From Women Writers, Women’s Books:
Unexpected female main characters have always held a particular fascination for me. I recently watched Enola Holmes with my daughters, and it fed my soul to see a young woman as a smart, resourceful fighter. and not a helpless creature incapable of saving others. Women can be fierce, active participants in the world around them. I write historical action-adventure for exactly this reason.
I have my doctorate degree in physical therapy, and have spent my entire adult life learning about kinesiology. How people move has always fascinated me. We’re trained to examine body language and how that conveys emotion, so naturally, adventure books called to me. Unfortunately, so few feature women in main roles.
Action-adventure is often geared toward a male audience. A hero’s journey is much more solitary, with women often serving the purpose of being the hero’s conquest, with the all-too-common sexualization of women’s bodies. Writing action for women doesn’t always have the goal of power and conquering. For me, these stories focus on family and sisterhood, bonding women and encouraging them to stand up for themselves. How truly refreshing to use a woman’s body for power and strength and courage, rather than to satisfy a man.
Young women have always been a quiet but persistent force in history, but their stories have been largely ignored. I write historical action-adventure to celebrate women working together as an impetus for change. Women are taught far too often to see each other as rivals from a very young age. I think this might be because women together are a force—dangerous even—to the power systems that keep women passive and quiet. I’d like to believe that when women read about trusting each other, supporting each other, and making the right choices for themselves, we can unlearn some of the toxic beliefs we’ve learned.
So much of women’s history has been hidden and washed away and minimized. Once I started searching, I discovered stories of incredible women who broke all expectations. Female acrobatic pilots and Victorian tattoo artists, women kings from the Middle Ages, survivalists and medieval entrepreneurs. Women who take an active role in their destiny and fight for their dreams have always existed, just rarely celebrated.

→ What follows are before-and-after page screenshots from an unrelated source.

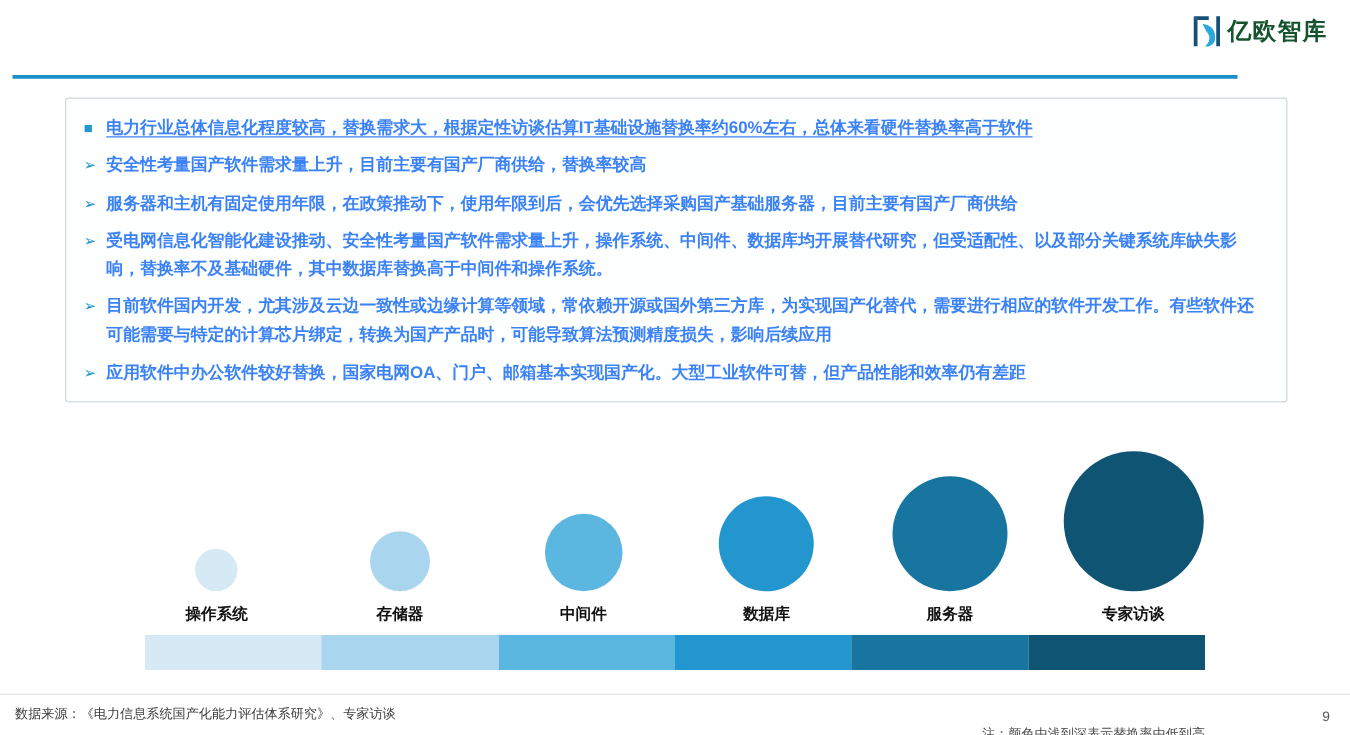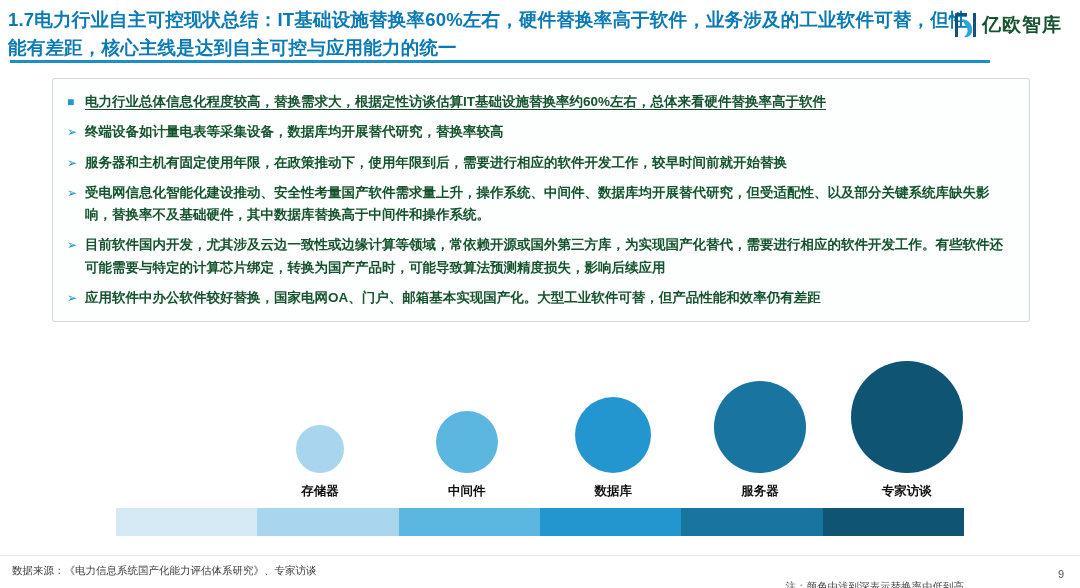--- a/index.html
+++ b/index.html
@@ -154,9 +154,6 @@
 
 <div class="slide">
 
-  <div class="title-bar">
-    <div class="title-text">1.7电力行业自主可控现状总结：IT基础设施替换率60%左右，硬件替换率高于软件，业务涉及的工业软件可替，但性能有差距，核心主线是达到自主可控与应用能力的统一</div>
-  </div>
   <div class="title-underline"></div>
 
   <div class="logo">

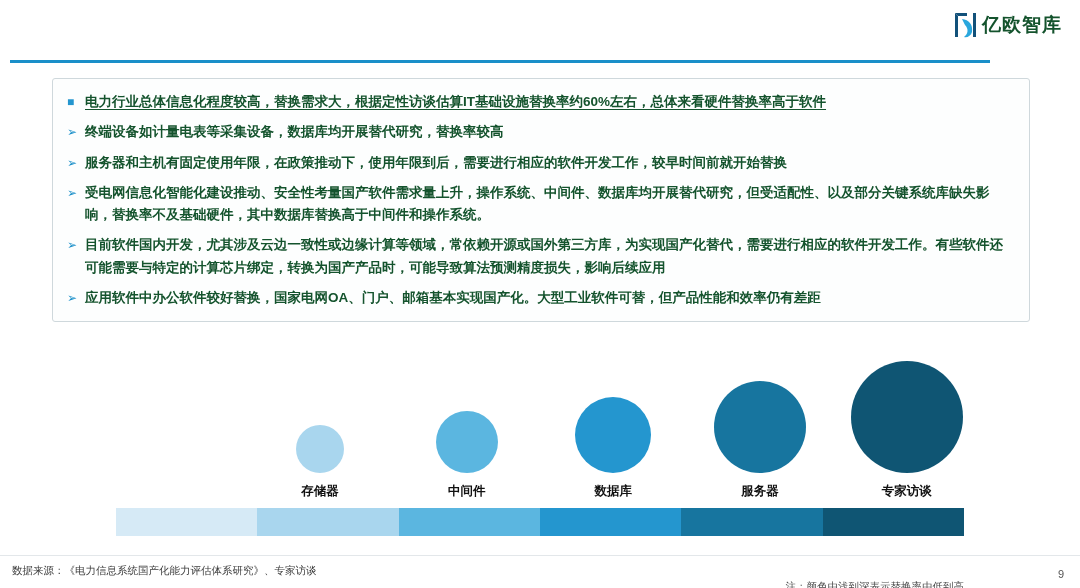--- a/index.html
+++ b/index.html
@@ -81,7 +81,7 @@
   .bullet-text {
     flex: 1 1 auto;
     font-size: 13.5px;
-    color: #14532d;
+    color: #3b82f6;
     line-height: 1.65;
     font-weight: bold;
   }

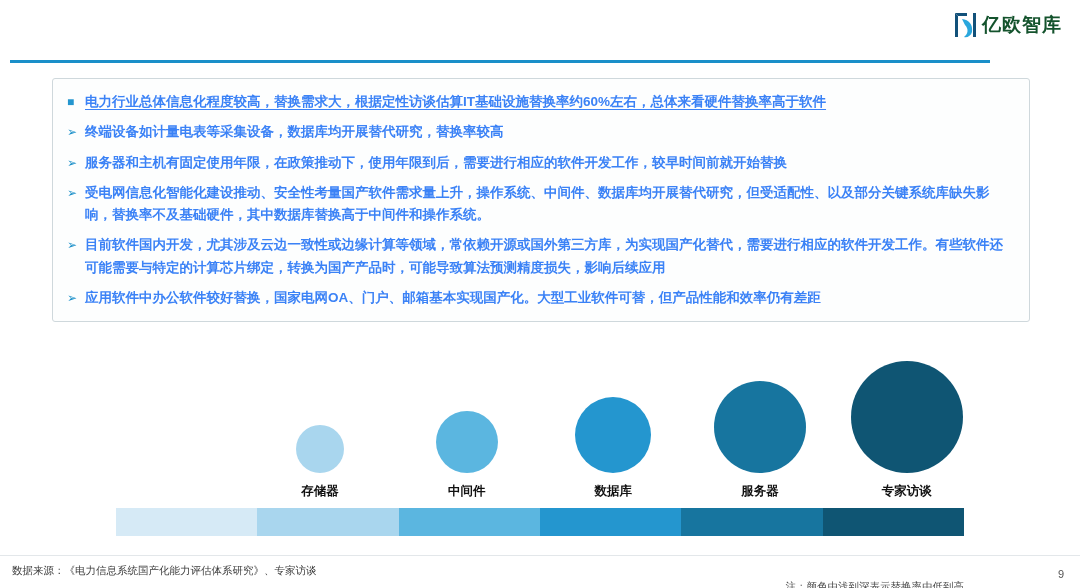--- a/index.html
+++ b/index.html
@@ -178,7 +178,7 @@
 
     <div class="bullet-row">
       <span class="marker">➢</span>
-      <span class="bullet-text">终端设备如计量电表等采集设备，数据库均开展替代研究，替换率较高</span>
+      <span class="bullet-text">安全性考量国产软件需求量上升，目前主要有国产厂商供给，替换率较高</span>
     </div>
 
     <div class="bullet-row">

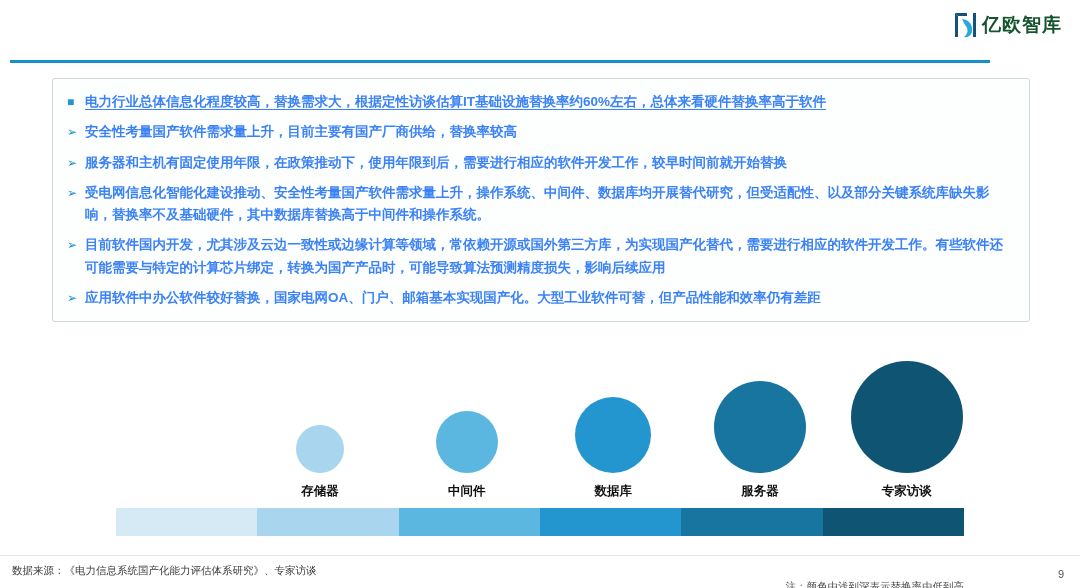--- a/index.html
+++ b/index.html
@@ -183,7 +183,7 @@
 
     <div class="bullet-row">
       <span class="marker">➢</span>
-      <span class="bullet-text">服务器和主机有固定使用年限，在政策推动下，使用年限到后，需要进行相应的软件开发工作，较早时间前就开始替换</span>
+      <span class="bullet-text">服务器和主机有固定使用年限，在政策推动下，使用年限到后，会优先选择采购国产基础服务器，目前主要有国产厂商供给</span>
     </div>
 
     <div class="bullet-row">

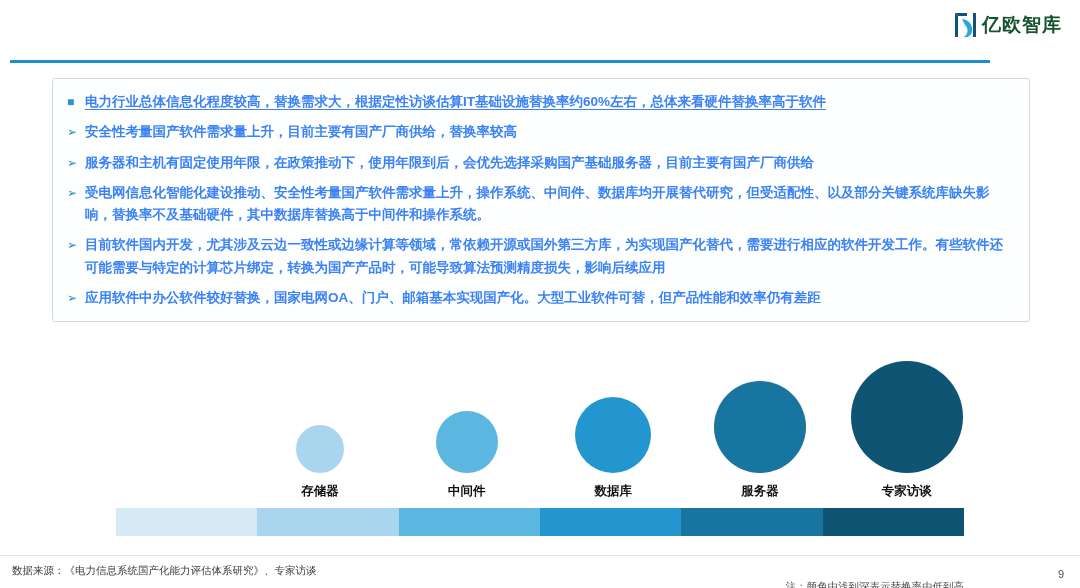--- a/index.html
+++ b/index.html
@@ -204,6 +204,10 @@
   </div>
 
   <div class="chart" id="chart">
+      <div class="circle-col" style="left: 0px; width: 146.667px;">
+        <div class="circle" style="width: 34px; height: 34px; background: rgb(214, 234, 246);"></div>
+        <div class="circle-label">操作系统</div>
+      </div>
       <div class="circle-col" style="left: 293.333px; width: 146.667px;">
         <div class="circle" style="width: 62px; height: 62px; background: rgb(91, 182, 224);"></div>
         <div class="circle-label">中间件</div>

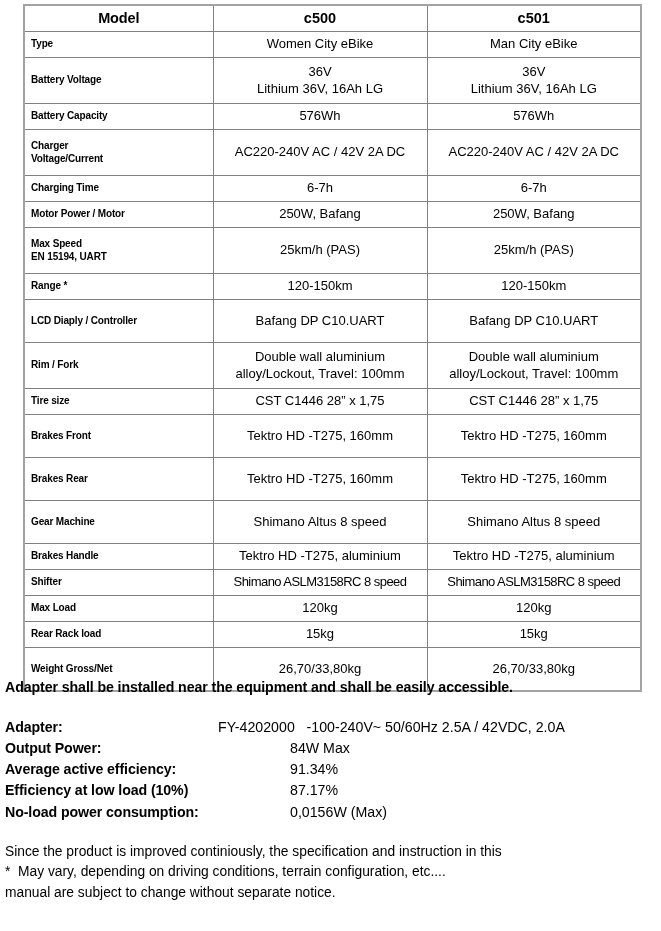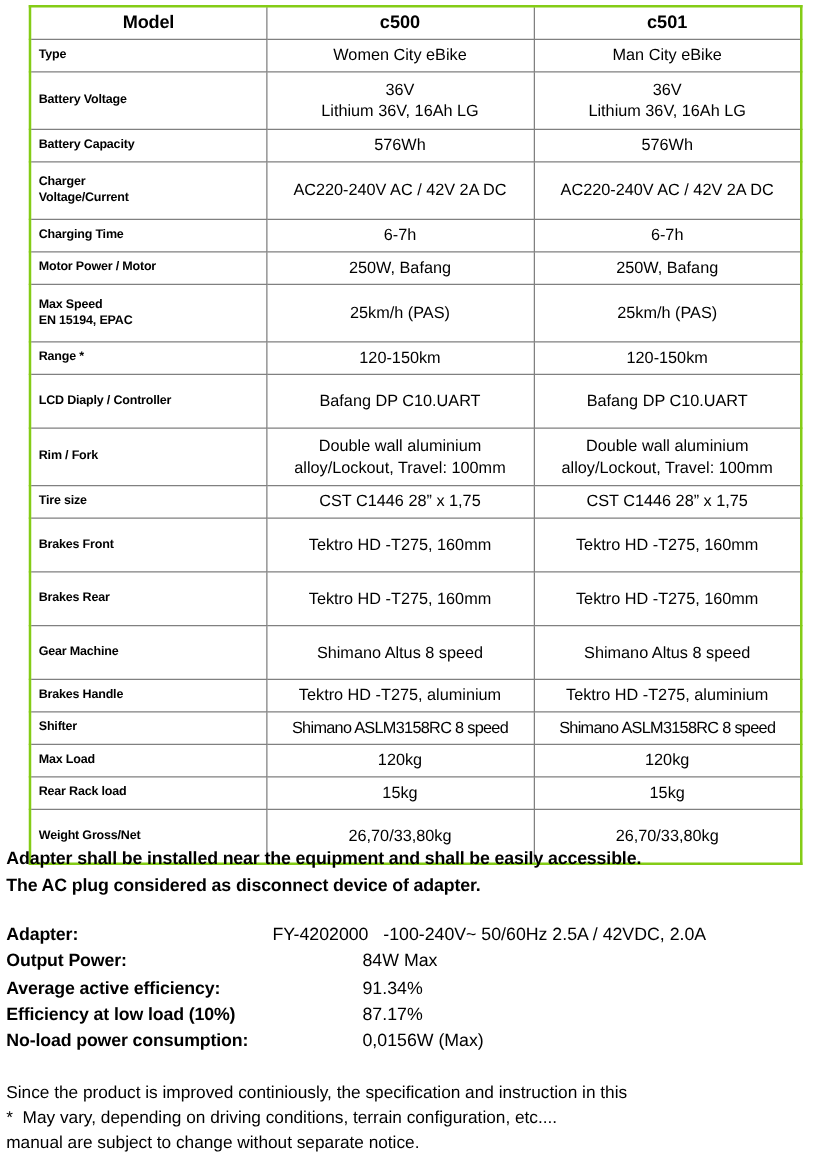--- a/index.html
+++ b/index.html
@@ -27,7 +27,7 @@
     border-collapse: collapse;
     table-layout: fixed;
     width: 617px;
-    border: 2px solid #84cc16;
+    border: 2px solid #a3a3a3;
   }
   table.spec col.c-label { width: 189px; }
   table.spec col.c-a     { width: 214px; }

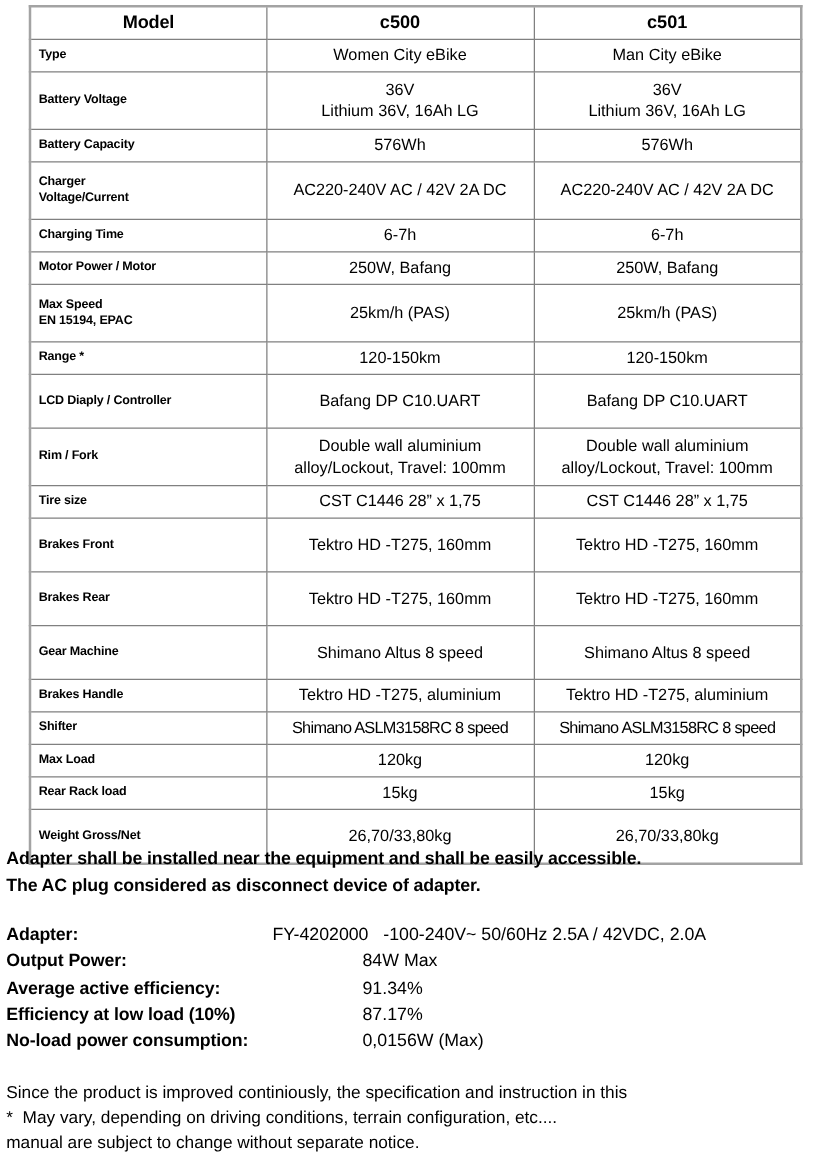--- a/index.html
+++ b/index.html
@@ -212,7 +212,7 @@
           <td class="label">
             <div class="cell-lines">
               <span>Max Speed</span>
-              <span>EN 15194, EPAC</span>
+              <span>EN 15194, UART</span>
             </div>
           </td>
           <td class="val">

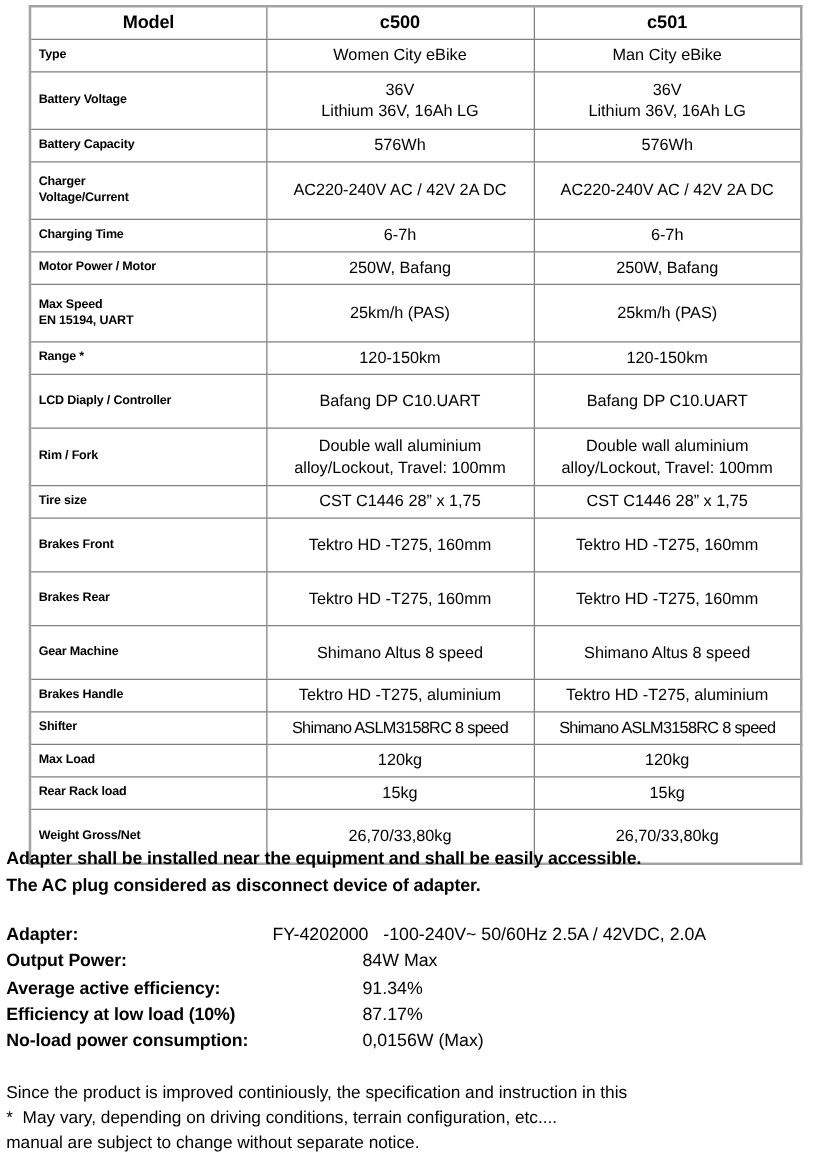--- a/index.html
+++ b/index.html
@@ -391,7 +391,6 @@
 <div id="notes">
   <div class="warn">
     <div>Adapter shall be installed near the equipment and shall be easily accessible.</div>
-    <div>The AC plug considered as disconnect device of adapter.</div>
   </div>
 
   <div id="adapter-specs">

Maybe I’m tired of the narrative that women can’t be loud and difficult. The idea that women can’t take up space infuriates me. I want to see those daring women and travel on their adventures. I want to watch them fight and battle for what they want.
In my March 30th release, Daughter of the Shadows, 17th century heroine Isabelle mentors under a female Huron warrior, and she in turn teaches others. She fights to save her fellow Protestants from certain death at the direction of her devious husband and Isabelle learns to put her own needs aside to save everyone she cares about. The heart of action-adventure for me is a journey of the body and the mind, driven by empathy and courage.
Action must go beyond the simple pronoun + verb. Movement can show us who a character is by their body language, how they react, what they notice in their environment, and most importantly, what they’re trying to prove. Why are they traveling/fighting/running? If you don’t have an answer for that, the action will feel shallow. Understand their motivation and their adventures will have meaning.
Link to the rest at Women Writers, Women’s Books
PG notes that, once again, the publisher of this book, Black Rose Writing, doesn’t have any preview on Amazon for interested prospective purchasers to examine the first few pages of the book.
As he has mentioned before, PG thinks this is a foolish habit of more than a few publishers. If the author helps promote the book prior to publication, as is the case with this article from Women Writers, Women’s Books, why disable one of the best ways to hook curious readers into preordering by not allowing them to examine a few pages of the book?
Anyone who has spent serious time in a physical bookstore has observed dozens of shoppers open a physical book and read through a few pages while deciding whether to purchase it or not.
Amazon, which has learned a thing or two about selling books online, developed its Look Inside feature to allow shoppers to continue that same book-buying behavior and enjoy it on their various screens.
In this case, Women Writers, Women’s Books, includes a detailed description of the book at the end of the OP, but giving interested viewers an opportunity to check out the actual book could well close the deal for more than a few who planned to take a wait-and-see strategy until they could actually examine what was inside the book to avoid the hassle of trying to return a book they wouldn’t like.